**GOAL OF THE EXERCISE:**
Below is a listing from which only part is wanted; return exactly the lines from the one with "Moy. | Seuil de sécurité: 120,341 -> 120,349" up to and including the one with "Moy. | AJUSTÉ: 117,349 -> 116,999".

**TASK INPUTS:**
+ + +
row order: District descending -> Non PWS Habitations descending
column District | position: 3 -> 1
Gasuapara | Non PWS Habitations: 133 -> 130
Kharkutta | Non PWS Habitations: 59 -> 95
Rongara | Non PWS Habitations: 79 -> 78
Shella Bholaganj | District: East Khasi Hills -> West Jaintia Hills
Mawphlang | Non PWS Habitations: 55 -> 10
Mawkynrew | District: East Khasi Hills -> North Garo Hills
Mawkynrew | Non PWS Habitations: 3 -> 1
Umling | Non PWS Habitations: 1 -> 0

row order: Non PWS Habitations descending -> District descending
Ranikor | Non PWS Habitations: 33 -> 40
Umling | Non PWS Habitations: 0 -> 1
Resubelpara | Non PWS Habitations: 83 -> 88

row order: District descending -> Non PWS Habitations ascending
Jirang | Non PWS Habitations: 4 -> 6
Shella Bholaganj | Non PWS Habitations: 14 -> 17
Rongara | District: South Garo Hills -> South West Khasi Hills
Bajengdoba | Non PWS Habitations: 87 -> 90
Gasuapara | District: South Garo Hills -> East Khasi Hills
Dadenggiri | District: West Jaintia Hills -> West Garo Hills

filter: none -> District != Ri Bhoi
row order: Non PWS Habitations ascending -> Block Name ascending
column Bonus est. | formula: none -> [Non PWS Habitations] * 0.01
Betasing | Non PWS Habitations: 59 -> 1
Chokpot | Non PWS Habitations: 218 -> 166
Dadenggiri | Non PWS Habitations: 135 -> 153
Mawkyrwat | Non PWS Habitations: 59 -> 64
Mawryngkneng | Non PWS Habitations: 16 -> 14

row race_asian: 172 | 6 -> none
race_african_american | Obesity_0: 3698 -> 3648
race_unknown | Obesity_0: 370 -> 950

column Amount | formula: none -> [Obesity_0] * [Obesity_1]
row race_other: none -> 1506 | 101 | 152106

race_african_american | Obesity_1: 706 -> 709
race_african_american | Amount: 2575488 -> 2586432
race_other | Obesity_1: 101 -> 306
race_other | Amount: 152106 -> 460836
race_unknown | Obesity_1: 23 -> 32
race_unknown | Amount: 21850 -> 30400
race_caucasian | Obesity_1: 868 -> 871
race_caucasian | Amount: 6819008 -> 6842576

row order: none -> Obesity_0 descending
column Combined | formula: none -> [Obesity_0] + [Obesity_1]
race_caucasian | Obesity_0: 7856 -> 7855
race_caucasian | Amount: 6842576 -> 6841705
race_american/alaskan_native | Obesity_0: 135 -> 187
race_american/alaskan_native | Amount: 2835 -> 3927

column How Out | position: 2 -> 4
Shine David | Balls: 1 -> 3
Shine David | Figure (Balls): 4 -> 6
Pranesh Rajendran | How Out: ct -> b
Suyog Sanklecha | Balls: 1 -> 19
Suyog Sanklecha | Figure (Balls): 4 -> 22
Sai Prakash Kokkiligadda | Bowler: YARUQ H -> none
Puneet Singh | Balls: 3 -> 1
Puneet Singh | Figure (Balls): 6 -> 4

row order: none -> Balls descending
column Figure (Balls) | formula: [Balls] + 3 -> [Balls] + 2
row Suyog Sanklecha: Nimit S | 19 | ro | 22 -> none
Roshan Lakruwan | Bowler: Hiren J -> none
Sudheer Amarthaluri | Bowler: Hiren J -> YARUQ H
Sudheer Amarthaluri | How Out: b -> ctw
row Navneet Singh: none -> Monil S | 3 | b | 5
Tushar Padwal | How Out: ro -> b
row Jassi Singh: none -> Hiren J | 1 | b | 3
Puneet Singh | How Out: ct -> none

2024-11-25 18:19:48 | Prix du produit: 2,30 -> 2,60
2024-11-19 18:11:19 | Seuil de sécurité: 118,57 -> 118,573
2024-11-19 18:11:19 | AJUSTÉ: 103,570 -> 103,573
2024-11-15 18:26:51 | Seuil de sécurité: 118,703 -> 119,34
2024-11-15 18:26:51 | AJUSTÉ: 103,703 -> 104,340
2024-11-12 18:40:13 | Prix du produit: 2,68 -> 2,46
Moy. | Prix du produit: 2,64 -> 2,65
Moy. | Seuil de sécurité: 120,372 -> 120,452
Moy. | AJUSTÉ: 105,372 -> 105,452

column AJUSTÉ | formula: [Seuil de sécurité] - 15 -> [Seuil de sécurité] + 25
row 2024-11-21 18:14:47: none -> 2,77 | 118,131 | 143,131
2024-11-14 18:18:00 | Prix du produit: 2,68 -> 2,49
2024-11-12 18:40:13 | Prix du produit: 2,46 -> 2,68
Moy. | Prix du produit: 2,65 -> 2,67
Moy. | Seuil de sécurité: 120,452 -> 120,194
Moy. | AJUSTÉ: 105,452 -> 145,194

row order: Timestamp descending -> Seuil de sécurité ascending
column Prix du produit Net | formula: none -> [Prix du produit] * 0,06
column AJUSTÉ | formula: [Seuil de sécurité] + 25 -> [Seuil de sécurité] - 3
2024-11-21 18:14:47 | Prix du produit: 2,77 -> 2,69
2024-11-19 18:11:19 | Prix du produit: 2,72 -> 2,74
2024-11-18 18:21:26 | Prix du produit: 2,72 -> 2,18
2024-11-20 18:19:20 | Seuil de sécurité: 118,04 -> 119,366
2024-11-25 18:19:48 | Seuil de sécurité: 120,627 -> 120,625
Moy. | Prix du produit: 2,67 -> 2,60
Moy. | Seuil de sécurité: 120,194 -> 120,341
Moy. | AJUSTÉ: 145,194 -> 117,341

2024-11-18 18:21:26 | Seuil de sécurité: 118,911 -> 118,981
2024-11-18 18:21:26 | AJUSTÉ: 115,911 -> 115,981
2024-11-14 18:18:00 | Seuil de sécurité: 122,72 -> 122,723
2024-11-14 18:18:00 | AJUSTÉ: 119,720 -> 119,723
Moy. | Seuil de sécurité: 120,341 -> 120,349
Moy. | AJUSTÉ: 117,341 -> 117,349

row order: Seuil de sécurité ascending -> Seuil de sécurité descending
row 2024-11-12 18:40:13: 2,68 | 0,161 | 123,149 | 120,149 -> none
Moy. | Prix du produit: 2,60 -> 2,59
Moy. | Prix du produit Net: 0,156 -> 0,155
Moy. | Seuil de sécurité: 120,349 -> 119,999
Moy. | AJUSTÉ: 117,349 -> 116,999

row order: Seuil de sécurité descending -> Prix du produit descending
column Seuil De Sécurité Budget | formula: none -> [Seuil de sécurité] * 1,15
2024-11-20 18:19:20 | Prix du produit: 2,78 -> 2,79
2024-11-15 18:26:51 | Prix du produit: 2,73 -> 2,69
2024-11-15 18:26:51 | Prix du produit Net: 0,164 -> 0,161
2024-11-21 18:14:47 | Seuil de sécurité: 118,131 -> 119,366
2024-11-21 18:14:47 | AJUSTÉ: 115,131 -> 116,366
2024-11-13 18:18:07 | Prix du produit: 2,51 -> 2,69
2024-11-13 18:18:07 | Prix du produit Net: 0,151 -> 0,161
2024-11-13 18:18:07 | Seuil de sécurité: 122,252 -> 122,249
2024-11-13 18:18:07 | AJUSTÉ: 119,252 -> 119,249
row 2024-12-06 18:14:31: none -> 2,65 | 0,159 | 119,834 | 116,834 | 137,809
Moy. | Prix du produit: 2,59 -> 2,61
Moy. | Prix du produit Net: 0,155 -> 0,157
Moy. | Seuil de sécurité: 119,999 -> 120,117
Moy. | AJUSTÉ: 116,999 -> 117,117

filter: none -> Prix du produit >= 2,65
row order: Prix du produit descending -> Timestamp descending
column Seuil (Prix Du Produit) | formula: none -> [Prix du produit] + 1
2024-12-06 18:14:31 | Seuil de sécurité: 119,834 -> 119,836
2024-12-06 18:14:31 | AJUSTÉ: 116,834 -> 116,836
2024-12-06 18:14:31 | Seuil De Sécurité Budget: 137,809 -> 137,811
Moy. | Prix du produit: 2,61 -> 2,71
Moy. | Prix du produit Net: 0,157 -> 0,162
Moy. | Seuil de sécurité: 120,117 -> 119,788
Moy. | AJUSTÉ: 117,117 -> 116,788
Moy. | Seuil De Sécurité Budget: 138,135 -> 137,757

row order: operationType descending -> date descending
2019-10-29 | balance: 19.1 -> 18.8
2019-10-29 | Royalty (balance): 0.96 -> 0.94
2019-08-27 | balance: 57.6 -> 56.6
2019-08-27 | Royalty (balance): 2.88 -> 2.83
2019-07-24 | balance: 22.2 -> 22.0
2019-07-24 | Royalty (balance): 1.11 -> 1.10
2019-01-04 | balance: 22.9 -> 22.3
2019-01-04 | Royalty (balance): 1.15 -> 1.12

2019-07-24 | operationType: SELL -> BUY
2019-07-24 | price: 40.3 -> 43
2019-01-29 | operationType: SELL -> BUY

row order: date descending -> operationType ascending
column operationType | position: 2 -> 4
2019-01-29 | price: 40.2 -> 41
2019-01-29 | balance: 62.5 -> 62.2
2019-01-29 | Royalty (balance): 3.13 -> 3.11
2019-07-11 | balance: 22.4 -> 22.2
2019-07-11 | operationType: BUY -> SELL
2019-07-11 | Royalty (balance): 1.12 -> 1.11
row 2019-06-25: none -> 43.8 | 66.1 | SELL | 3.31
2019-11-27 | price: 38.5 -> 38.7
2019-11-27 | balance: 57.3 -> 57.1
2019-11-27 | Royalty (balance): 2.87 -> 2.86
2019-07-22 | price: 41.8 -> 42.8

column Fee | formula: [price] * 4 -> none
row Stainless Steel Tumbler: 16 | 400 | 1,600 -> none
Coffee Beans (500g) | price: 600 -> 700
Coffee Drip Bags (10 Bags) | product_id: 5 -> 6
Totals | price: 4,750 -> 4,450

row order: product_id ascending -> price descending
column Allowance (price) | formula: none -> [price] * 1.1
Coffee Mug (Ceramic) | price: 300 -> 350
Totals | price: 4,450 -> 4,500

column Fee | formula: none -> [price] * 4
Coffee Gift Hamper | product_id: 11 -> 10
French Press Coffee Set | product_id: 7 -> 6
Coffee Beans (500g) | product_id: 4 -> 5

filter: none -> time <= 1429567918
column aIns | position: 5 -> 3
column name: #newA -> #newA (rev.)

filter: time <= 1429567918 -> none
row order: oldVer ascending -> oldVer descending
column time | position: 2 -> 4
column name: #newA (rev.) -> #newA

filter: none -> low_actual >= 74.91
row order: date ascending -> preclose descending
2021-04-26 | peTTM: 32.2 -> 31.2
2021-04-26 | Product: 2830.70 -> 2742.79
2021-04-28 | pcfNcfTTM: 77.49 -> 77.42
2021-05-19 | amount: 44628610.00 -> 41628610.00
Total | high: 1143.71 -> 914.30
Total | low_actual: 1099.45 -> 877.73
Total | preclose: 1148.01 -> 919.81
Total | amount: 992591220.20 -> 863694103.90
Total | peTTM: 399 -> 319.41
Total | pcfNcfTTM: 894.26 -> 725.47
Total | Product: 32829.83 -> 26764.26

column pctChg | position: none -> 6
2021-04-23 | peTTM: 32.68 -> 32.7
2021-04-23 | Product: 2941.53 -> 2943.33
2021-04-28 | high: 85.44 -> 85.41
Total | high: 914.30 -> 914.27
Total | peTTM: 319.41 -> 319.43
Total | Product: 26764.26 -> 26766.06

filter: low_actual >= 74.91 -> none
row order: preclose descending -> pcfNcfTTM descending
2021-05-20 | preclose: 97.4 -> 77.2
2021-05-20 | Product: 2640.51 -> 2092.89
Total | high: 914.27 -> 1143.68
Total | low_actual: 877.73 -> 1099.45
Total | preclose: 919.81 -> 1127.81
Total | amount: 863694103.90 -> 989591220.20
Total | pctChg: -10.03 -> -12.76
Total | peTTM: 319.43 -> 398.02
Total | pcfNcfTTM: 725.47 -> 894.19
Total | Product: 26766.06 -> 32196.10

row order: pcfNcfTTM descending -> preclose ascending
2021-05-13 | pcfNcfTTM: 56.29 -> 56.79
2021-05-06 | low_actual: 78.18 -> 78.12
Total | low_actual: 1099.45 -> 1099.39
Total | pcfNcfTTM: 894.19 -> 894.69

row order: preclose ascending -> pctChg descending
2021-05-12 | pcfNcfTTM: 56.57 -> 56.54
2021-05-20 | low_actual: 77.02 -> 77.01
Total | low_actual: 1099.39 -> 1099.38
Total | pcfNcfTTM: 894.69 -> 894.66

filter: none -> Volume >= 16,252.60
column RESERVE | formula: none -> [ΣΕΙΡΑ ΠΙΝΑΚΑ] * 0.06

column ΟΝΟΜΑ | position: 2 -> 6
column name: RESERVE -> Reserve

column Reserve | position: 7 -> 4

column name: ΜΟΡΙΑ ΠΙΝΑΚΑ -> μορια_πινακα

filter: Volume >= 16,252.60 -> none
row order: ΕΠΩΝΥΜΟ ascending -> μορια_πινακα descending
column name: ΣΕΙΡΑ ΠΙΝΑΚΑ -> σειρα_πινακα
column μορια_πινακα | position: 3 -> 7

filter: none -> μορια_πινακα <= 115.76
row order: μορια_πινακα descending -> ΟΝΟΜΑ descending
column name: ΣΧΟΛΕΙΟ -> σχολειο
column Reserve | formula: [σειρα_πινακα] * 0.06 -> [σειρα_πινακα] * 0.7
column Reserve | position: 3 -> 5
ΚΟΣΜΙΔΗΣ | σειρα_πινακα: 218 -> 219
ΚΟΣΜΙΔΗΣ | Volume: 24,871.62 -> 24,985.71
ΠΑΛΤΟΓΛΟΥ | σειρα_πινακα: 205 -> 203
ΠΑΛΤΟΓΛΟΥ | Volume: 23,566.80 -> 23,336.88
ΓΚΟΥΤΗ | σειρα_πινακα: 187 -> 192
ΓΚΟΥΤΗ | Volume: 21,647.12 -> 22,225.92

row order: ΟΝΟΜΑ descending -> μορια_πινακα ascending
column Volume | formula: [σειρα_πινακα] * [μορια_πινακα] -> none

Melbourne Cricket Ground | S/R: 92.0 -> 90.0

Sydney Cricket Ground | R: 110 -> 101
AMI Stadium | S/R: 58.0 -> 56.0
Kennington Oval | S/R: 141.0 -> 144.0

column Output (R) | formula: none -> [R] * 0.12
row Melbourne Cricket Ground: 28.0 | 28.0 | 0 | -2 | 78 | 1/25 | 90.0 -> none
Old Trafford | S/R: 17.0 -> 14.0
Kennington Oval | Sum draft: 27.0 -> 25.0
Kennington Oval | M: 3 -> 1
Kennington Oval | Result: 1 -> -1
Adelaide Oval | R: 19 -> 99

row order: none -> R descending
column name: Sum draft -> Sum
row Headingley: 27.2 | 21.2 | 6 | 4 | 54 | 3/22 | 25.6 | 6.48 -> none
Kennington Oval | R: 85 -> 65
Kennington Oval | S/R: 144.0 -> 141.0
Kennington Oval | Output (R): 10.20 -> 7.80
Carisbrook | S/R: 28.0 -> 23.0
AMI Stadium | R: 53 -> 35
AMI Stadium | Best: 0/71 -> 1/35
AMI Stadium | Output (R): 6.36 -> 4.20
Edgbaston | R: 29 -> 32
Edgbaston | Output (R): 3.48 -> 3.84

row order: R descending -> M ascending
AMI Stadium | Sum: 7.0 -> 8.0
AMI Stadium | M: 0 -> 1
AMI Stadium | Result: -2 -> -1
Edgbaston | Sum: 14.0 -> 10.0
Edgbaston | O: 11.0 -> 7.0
+ + +
**YOUR RESPONSE:**
Moy. | Seuil de sécurité: 120,341 -> 120,349
Moy. | AJUSTÉ: 117,341 -> 117,349

row order: Seuil de sécurité ascending -> Seuil de sécurité descending
row 2024-11-12 18:40:13: 2,68 | 0,161 | 123,149 | 120,149 -> none
Moy. | Prix du produit: 2,60 -> 2,59
Moy. | Prix du produit Net: 0,156 -> 0,155
Moy. | Seuil de sécurité: 120,349 -> 119,999
Moy. | AJUSTÉ: 117,349 -> 116,999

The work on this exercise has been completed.